The Asshole Effect
Your crossing a pedestrian crossing when an aggressive driver speeds past you, only centimeters from running you over. Chocked an enraged, you yell at the driver, but alas! He is already gone and leave you a bit shaken.
If you had to guess, do you think the driver was driving a brand new Aston Martin or a mashed up Toyota Corollas?
The research has a pretty clear answer: Drivers in expensive, high status cars behave remarkably more aggressive and selfish than drivers of cheaper cars. In fact, drivers of expensive cars are three times less likely to stop at pedestrian crossings than drivers in cheaper type cars. Similarly, the drivers in expensive cars are four times more likely to cut off pedestrians than drivers in cheaper vehicles.
Other studies show that rich students are more likely to consider stealing or using things that are not theirs, than students from middle class or lower social classes. Even people who are simply primed to feel rich, in experiments ate more of the candy for children than those who were primed to feel worse financial situation.
Are rich people just assholes?
You can call it asshole effect. The term was coined by the American psychologist behind several of the studies, Paul Piff.
Fascinated by the first results, Piff and his colleagues soon began to investigate what caused the bad behaviour. Was it usually assholes who became rich? Or did richness promote asshole tendencies?
It soon became clear that it is the thoughts of become wealthy that creates a sense of "Because I'm worth it" effect - you begin to feel better and more entitled to benefits than others. The richer you are, the more likely you are to agree with statements such as "I feel that I deserve more than other people." And it has a measurable impact on behaviour, as we simply become more selfish.
The asshole society
As our society becomes richer and the gap between rich and poor becomes wider, these behavioural trends are far beyond the individual sphere.

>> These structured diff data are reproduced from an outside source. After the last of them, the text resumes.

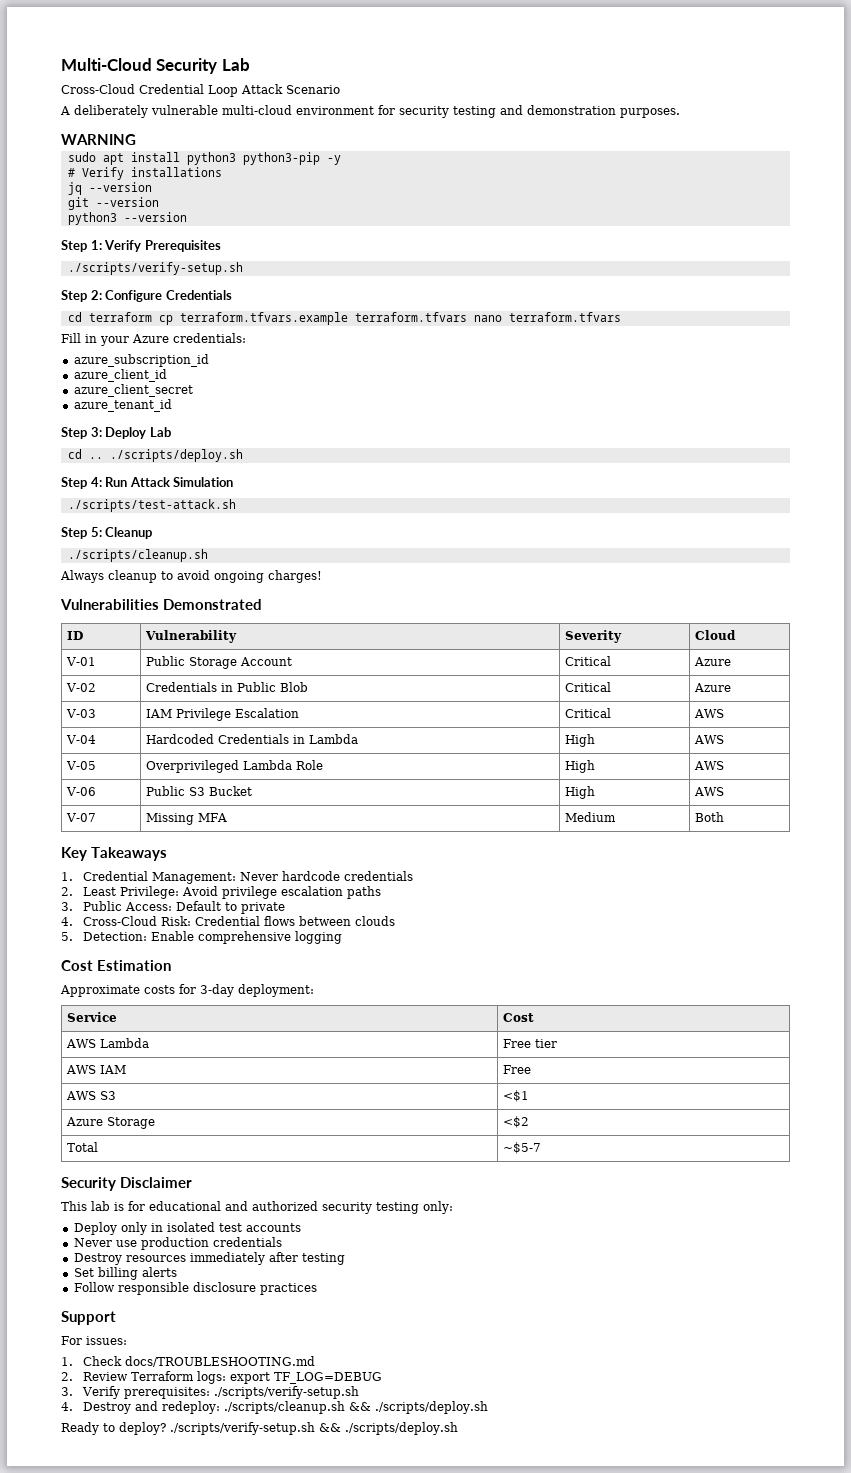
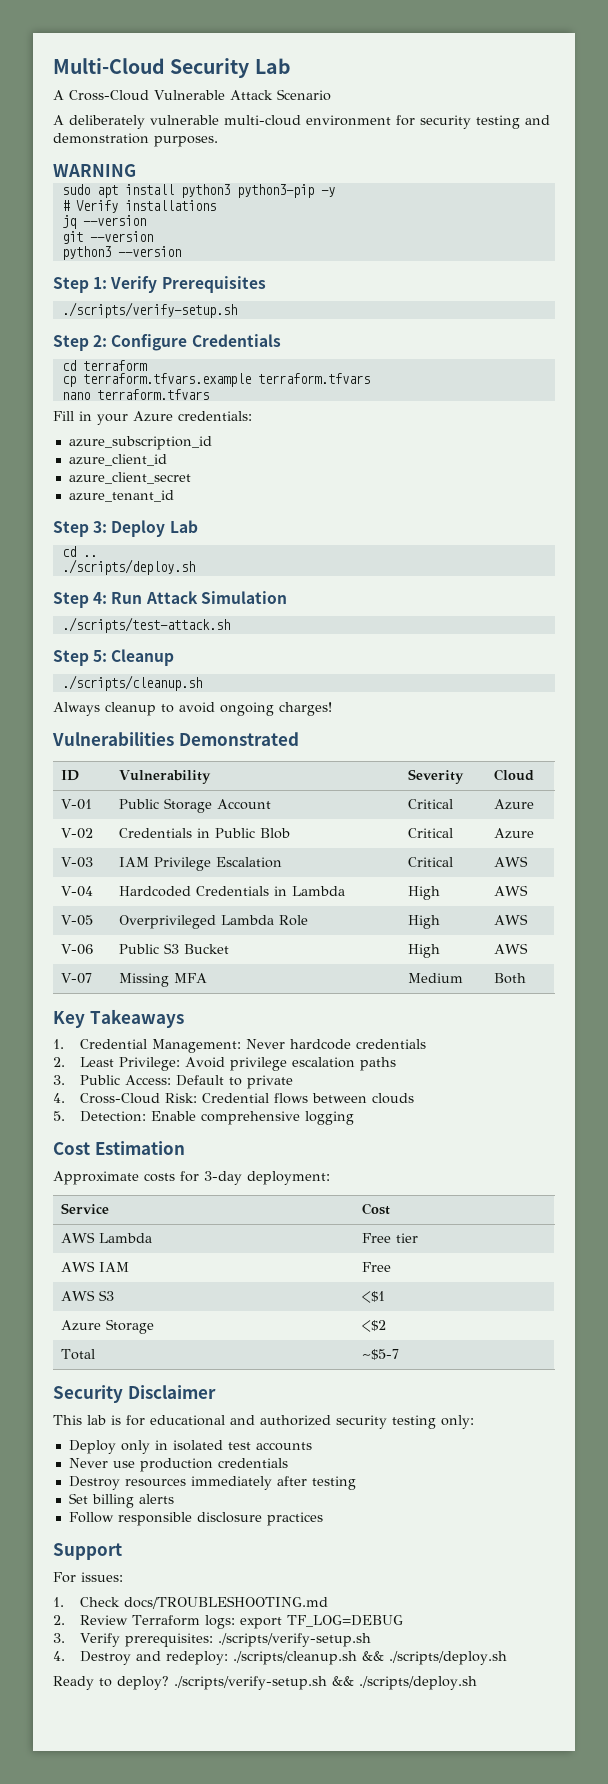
- Cross-Cloud Credential Loop Attack Scenario
+ A Cross-Cloud Vulnerable Attack Scenario
- cd terraform cp terraform.tfvars.example terraform.tfvars nano terraform.tfvars
+ cd terraform
+ cp terraform.tfvars.example terraform.tfvars
+ nano terraform.tfvars
- cd .. ./scripts/deploy.sh
+ cd ..
+ ./scripts/deploy.sh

The richer a society becomes, the greater the likelihood that it is narcissistic, less empathetic and less willing to take care of the vulnerable in society.
For example, a majority of the American Republicans said that the poors in the US had it too easy. We see the same trends in Denmark with daily headlines about the lazy unemployed and various financial penalties to force them into work.
The greater sense of entitlement among the rich can also lead to revolt against the tax system and the fairness of creating tax shelter as revealed in the Panama papers. It is the logic of "I deserve it" and "why would I spend my hard earned money on the lazy?"
In short, the wealth in itself helps to breed attitudes against redistribution and pro special privileges.
Economic inequality fuels selfishness
As the societal inequality gets larger, the less becomes the propensity to share resources. While there are individual philanthropists like Bill Gates and Warren Buffett, this kind of generosity from the rich is by no means the norm. Studies point to a "richer, the meaner" trend - ie, the more you have to give, the less likely you are to help.
For example, a number of laboratory tests of Vohs showed that the wealthy were less likely to help a person in need. Outside the laboratory, Piff showed that the rich donated a smaller percentage of their wealth to charity than poor. Also, the poor more often donated to charities targeting the needy, while the rich often donated to high status institutions such as galleries, museums and universities. Finally, the more insulated the rich were from the disadvantaged, the less willing they were to help.
Towards greater inequality?
It is important to underline that rich people are not innately selfish; rather, the psychological effects of richness selfish has a number of egoistic effects. Shelfishness is a function of more wealth rather than an inherent feature of rich people.
More importantly, the effects can be overcome! Piff found that when the wealthy were confronted with pictures of children in poverty, they acted more empathetic. Experiments of Dan Ariely showed that we become more helpful and generous, if we see others show helpfulness and generosity.
That means that if the political and social will is present, we can through effective political leadership shape society for more generosity rather than shelfishness.
But as societies become richer, and not least as the policy and decision makers are selected from the societal elites, we need to make a more effort to counter the trends. For the richer we become, the more likely we are to prioritise our own interests above the interests of other people. That is, exhibit behaviour that we normally associate with assholes.